= About this exercise =
Look through the data below for the line with "11px -> 17px" and the line with "html: <div>Area</div> ->", then output those two and all lines in between, exactly as written.

= Dataset records =
__________________________________________________
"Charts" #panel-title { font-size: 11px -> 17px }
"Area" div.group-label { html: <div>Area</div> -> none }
__________________________________________________
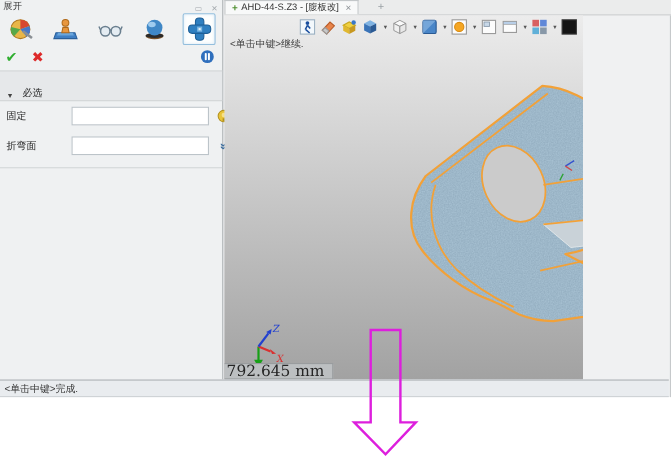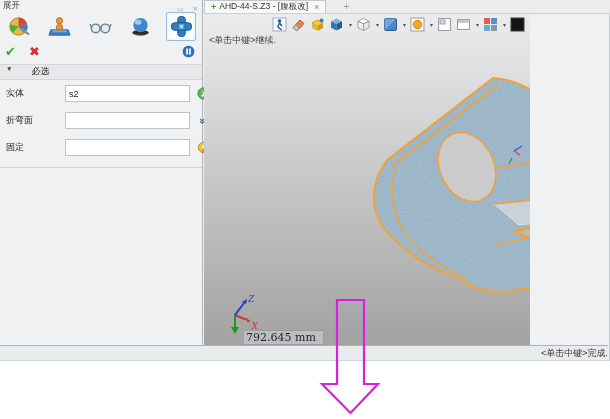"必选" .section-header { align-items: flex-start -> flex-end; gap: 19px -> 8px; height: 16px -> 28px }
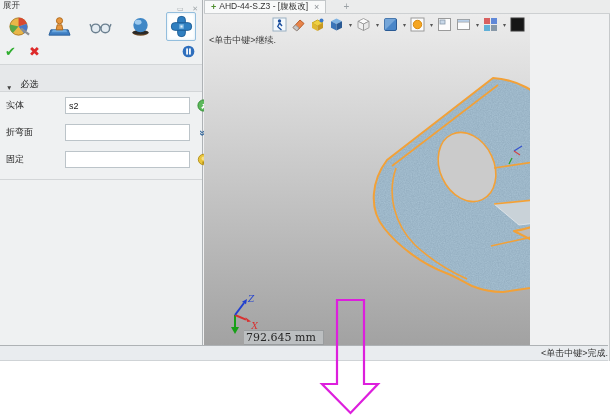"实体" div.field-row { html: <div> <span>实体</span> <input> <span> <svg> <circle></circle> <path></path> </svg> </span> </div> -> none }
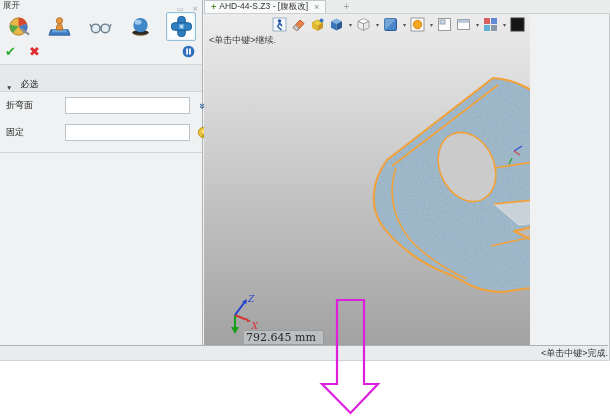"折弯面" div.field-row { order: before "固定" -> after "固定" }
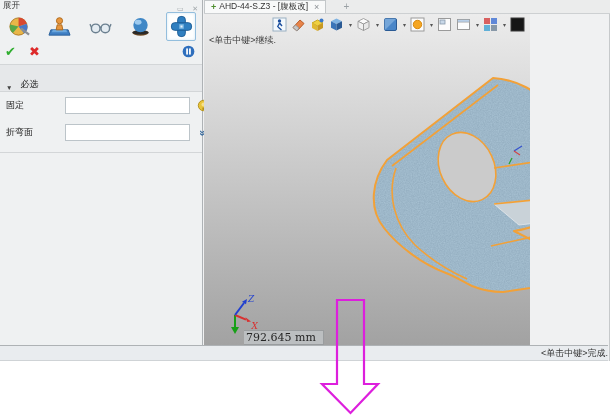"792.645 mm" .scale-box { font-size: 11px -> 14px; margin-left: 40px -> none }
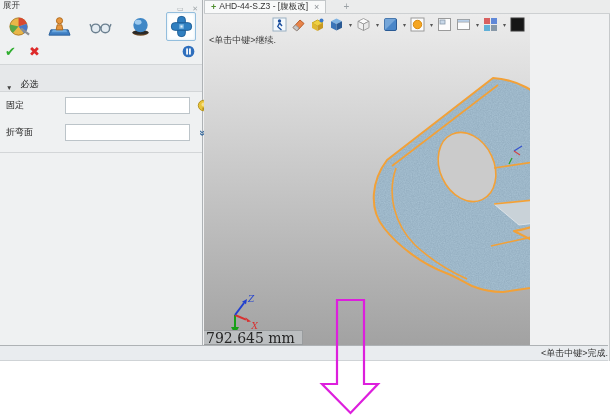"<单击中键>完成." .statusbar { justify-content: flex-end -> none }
__________________________________________________
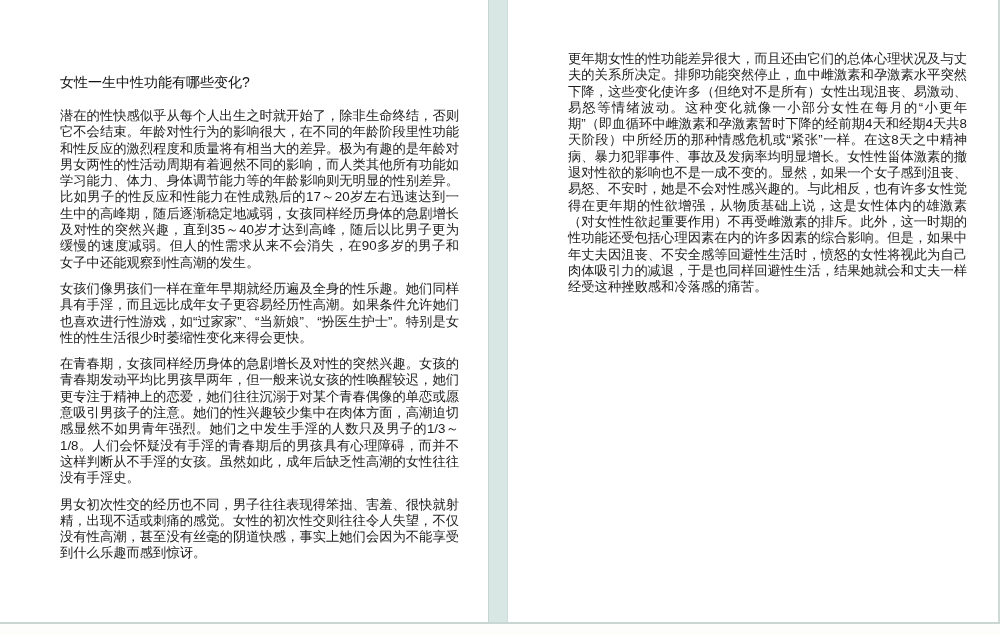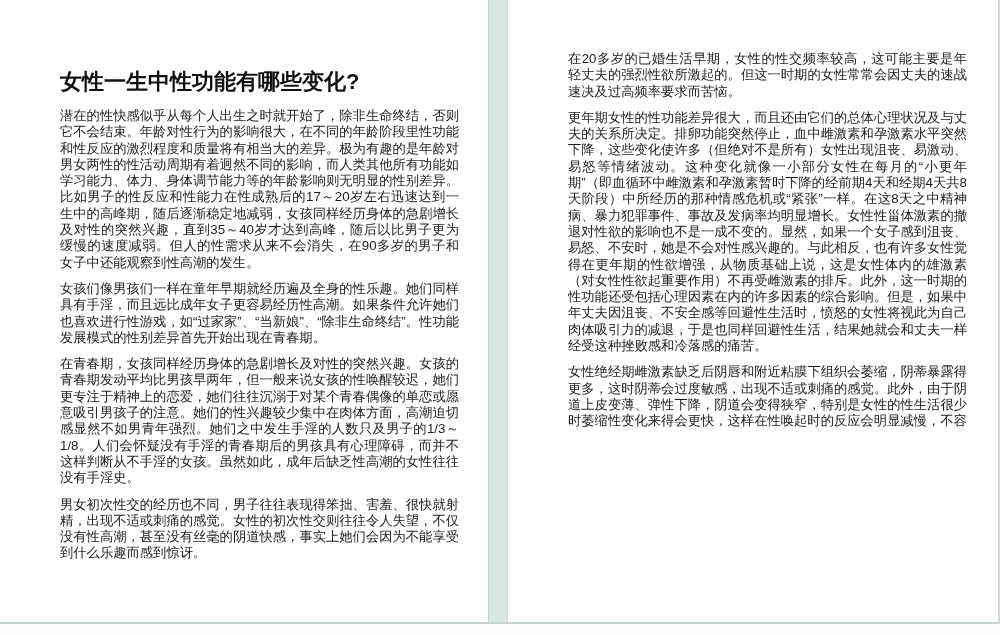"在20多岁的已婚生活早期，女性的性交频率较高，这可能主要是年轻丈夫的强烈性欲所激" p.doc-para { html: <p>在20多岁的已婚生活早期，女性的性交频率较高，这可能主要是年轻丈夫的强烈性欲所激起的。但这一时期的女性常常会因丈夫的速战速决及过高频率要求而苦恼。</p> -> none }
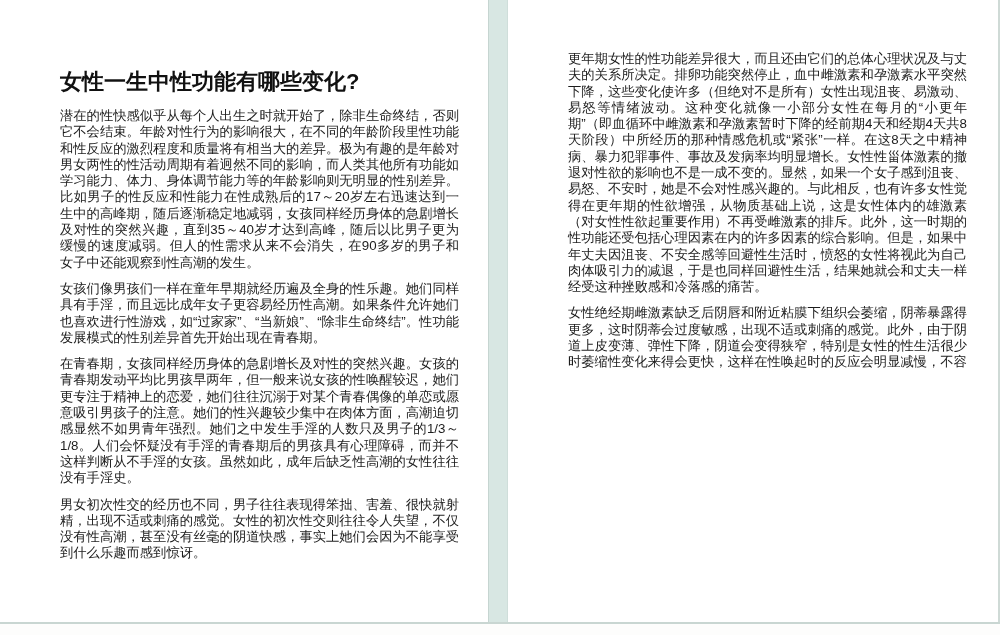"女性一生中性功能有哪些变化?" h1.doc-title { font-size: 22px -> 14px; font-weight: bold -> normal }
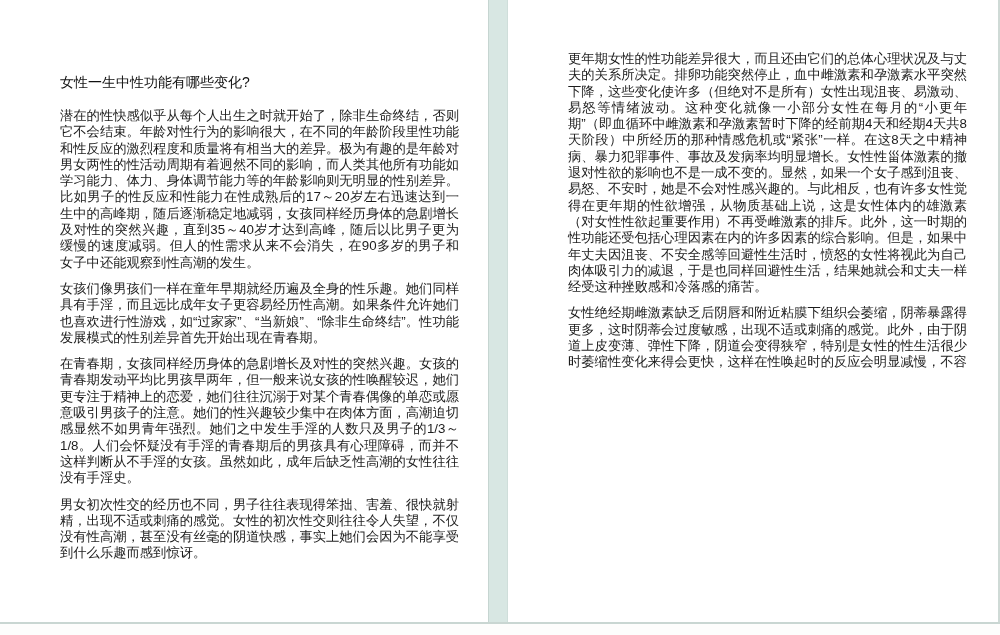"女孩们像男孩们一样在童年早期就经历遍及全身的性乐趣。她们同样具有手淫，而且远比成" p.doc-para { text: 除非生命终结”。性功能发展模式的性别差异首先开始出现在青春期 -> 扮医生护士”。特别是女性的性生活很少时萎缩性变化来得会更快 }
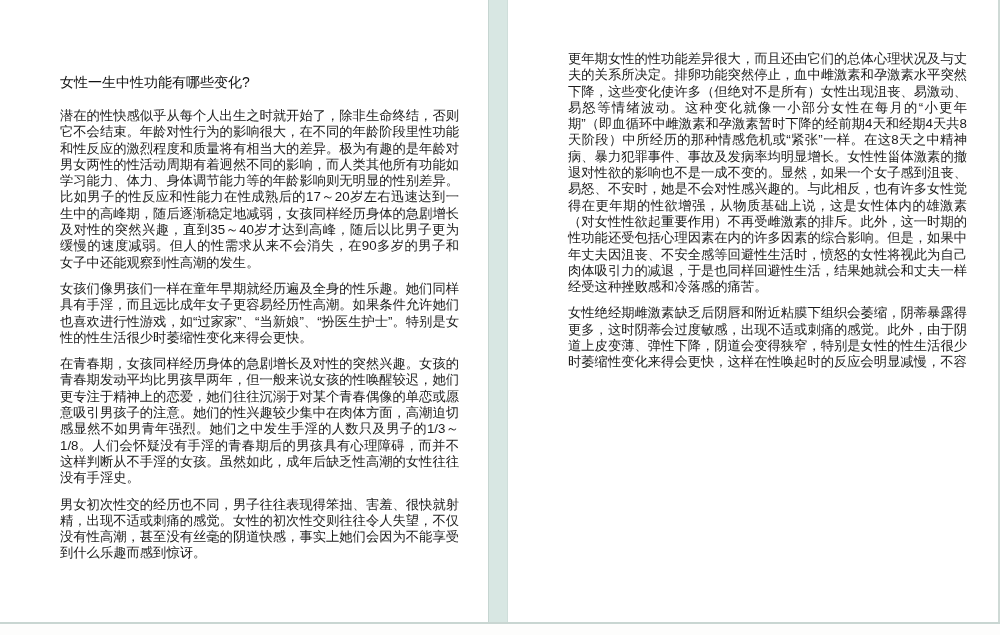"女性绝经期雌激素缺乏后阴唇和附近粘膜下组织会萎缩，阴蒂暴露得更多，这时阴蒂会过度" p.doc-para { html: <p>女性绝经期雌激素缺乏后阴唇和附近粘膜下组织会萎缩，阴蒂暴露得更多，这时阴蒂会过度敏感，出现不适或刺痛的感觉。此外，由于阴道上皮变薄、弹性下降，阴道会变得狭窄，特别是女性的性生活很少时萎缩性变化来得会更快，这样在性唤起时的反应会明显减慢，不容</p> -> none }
__________________________________________________
= Task output =
"Charts" #panel-title { font-size: 11px -> 17px }
"Area" div.group-label { html: <div>Area</div> -> none }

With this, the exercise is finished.